WHAT YOU ARE ASKED TO DO
Given the material below, output exactly the lines from the line with "Firefox) to: http://localhost:3000/." to the line with "Mobile Safari (iPhone).", both ends included, and no other lines.

MATERIAL FOR THE TASK

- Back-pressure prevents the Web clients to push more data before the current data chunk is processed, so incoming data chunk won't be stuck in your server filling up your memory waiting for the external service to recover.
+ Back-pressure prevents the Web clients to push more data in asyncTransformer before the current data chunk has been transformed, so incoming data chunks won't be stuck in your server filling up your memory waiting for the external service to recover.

==

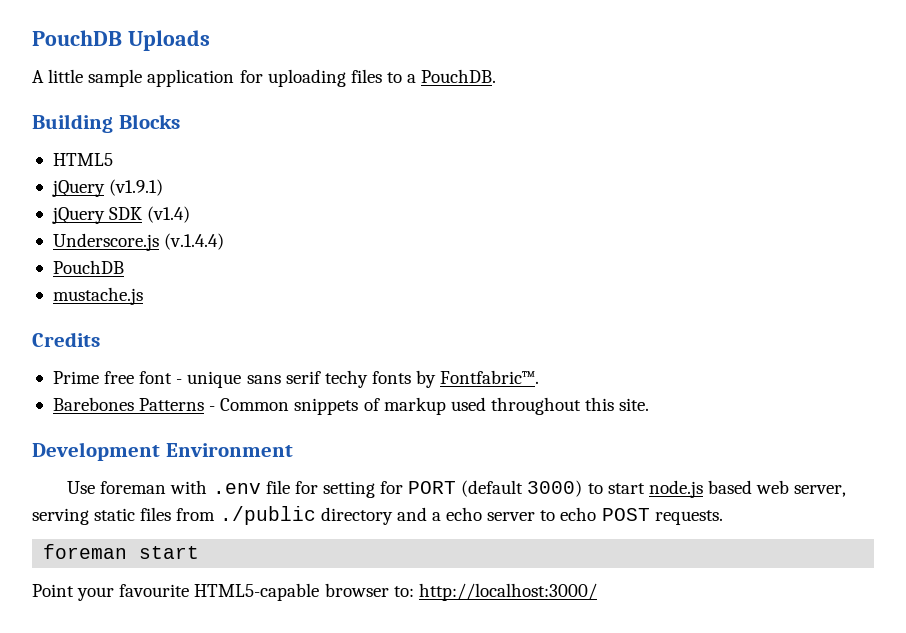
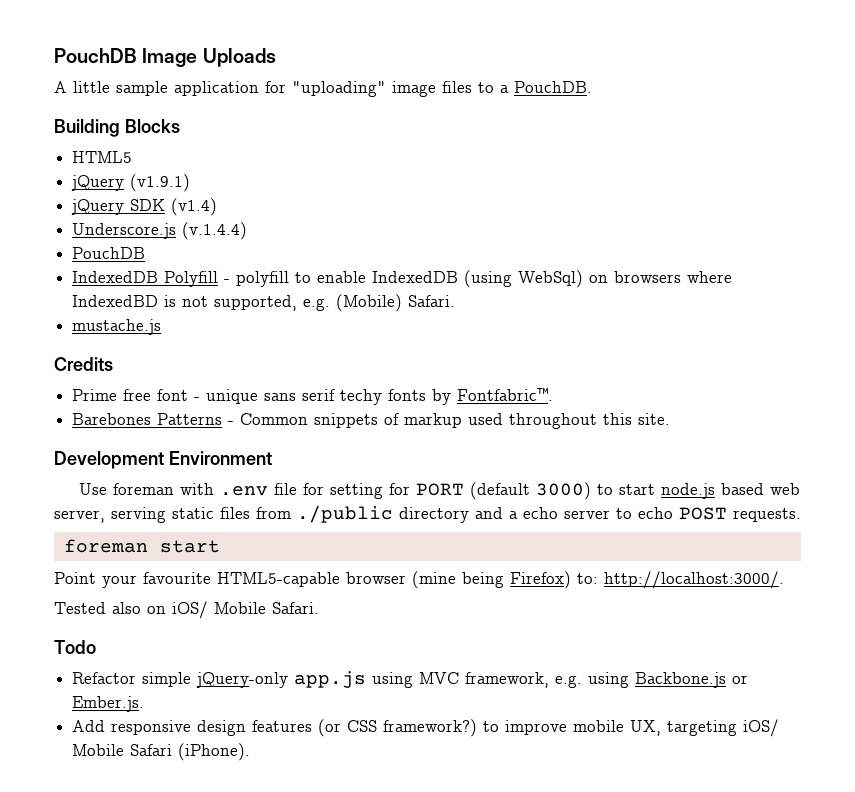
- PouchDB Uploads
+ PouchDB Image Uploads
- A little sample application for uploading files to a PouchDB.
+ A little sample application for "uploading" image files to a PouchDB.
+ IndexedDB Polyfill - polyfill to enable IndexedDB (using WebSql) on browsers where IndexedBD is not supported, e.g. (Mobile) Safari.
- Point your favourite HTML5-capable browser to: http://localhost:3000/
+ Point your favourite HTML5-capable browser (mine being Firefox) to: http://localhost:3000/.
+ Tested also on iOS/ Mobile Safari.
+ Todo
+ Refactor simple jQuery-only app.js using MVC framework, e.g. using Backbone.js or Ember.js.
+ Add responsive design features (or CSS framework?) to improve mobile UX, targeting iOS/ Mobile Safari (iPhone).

RESULT OF THIS TASK
+ Point your favourite HTML5-capable browser (mine being Firefox) to: http://localhost:3000/.
+ Tested also on iOS/ Mobile Safari.
+ Todo
+ Refactor simple jQuery-only app.js using MVC framework, e.g. using Backbone.js or Ember.js.
+ Add responsive design features (or CSS framework?) to improve mobile UX, targeting iOS/ Mobile Safari (iPhone).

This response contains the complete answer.